++++ Stored data

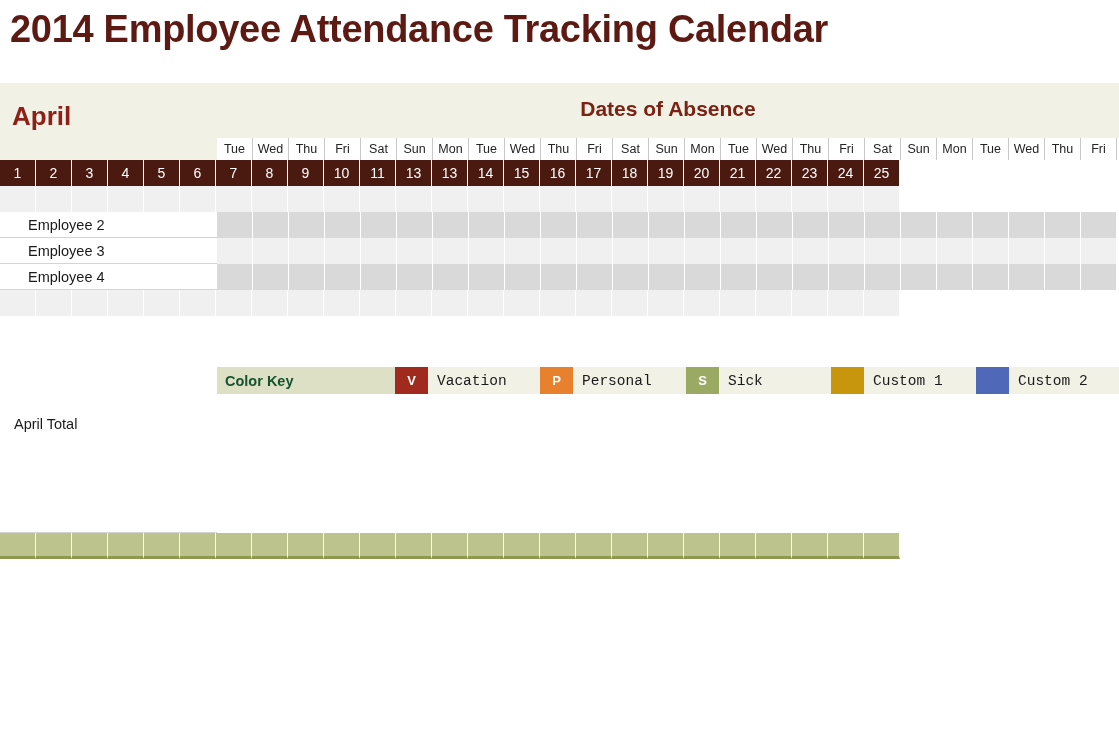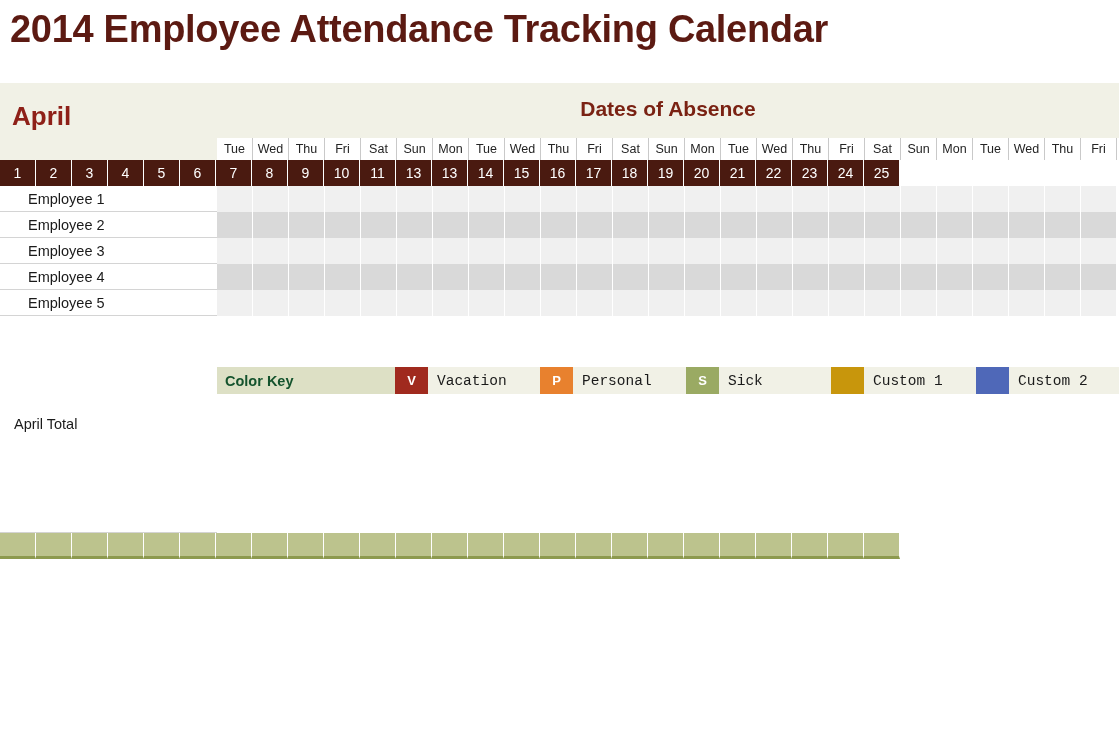--- a/index.html
+++ b/index.html
@@ -271,21 +271,20 @@
           <div class="cell">21</div>
           <div class="cell">22</div>
           <div class="cell">23</div>
           <div class="cell">24</div>
           <div class="cell">25</div>
         </div>
     </div>
 
     <div id="employee-rows">
         <div class="cal-row row-emp odd">
-          <div class="name-cell indent">Employee 1</div>
           <div class="day-cells">
             <div class="cell"></div>
             <div class="cell"></div>
             <div class="cell"></div>
             <div class="cell"></div>
             <div class="cell"></div>
             <div class="cell"></div>
             <div class="cell"></div>
             <div class="cell"></div>
             <div class="cell"></div>
@@ -391,21 +390,20 @@
             <div class="cell"></div>
             <div class="cell"></div>
             <div class="cell"></div>
             <div class="cell"></div>
             <div class="cell"></div>
             <div class="cell"></div>
             <div class="cell"></div>
           </div>
         </div>
         <div class="cal-row row-emp odd">
-          <div class="name-cell indent">Employee 5</div>
           <div class="day-cells">
             <div class="cell"></div>
             <div class="cell"></div>
             <div class="cell"></div>
             <div class="cell"></div>
             <div class="cell"></div>
             <div class="cell"></div>
             <div class="cell"></div>
             <div class="cell"></div>
             <div class="cell"></div>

++++++++

Prompt
Only the number is wanted here. How many lines in the entries contain "indent"?

Response to this task
2